Give a verbatim copy of the data, leaving the pictures out.

= = =

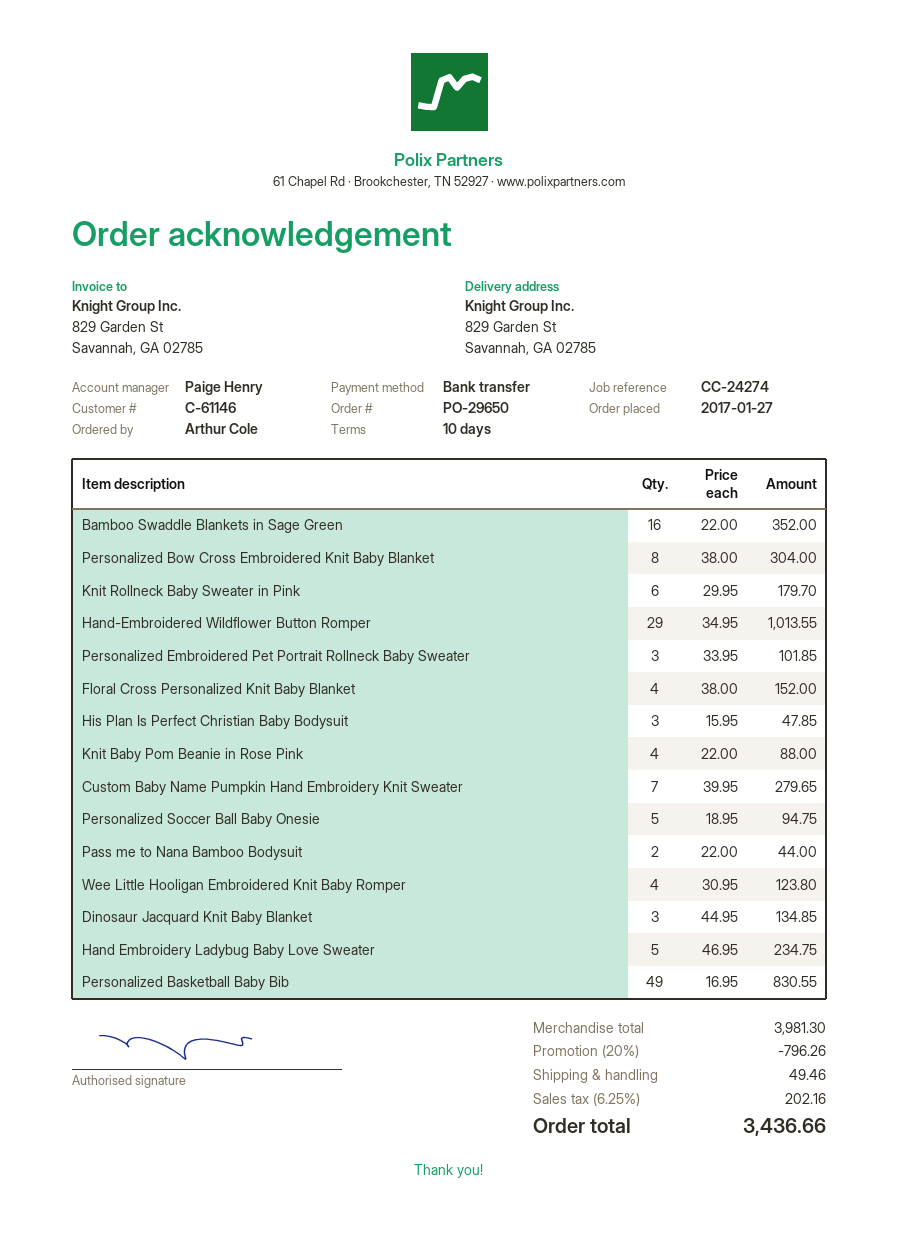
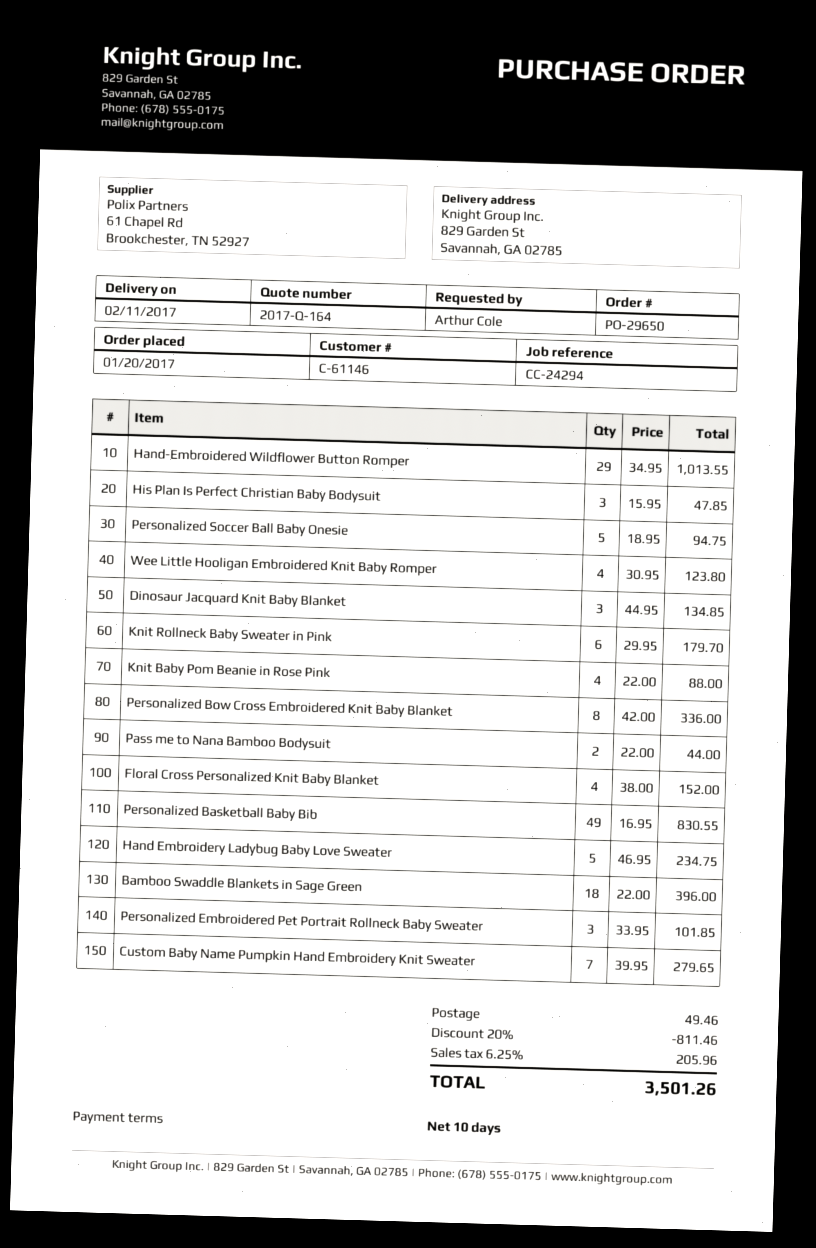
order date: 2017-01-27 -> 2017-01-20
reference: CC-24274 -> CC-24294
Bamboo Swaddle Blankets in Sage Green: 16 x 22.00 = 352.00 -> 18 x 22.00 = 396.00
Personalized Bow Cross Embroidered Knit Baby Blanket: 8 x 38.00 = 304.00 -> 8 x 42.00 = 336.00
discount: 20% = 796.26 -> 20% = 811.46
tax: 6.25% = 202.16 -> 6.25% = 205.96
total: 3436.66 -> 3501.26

= = =

§ **ANSWER TO THIS EXERCISE**
order date: 2017-01-27 -> 2017-01-20
reference: CC-24274 -> CC-24294
Bamboo Swaddle Blankets in Sage Green: 16 x 22.00 = 352.00 -> 18 x 22.00 = 396.00
Personalized Bow Cross Embroidered Knit Baby Blanket: 8 x 38.00 = 304.00 -> 8 x 42.00 = 336.00
discount: 20% = 796.26 -> 20% = 811.46
tax: 6.25% = 202.16 -> 6.25% = 205.96
total: 3436.66 -> 3501.26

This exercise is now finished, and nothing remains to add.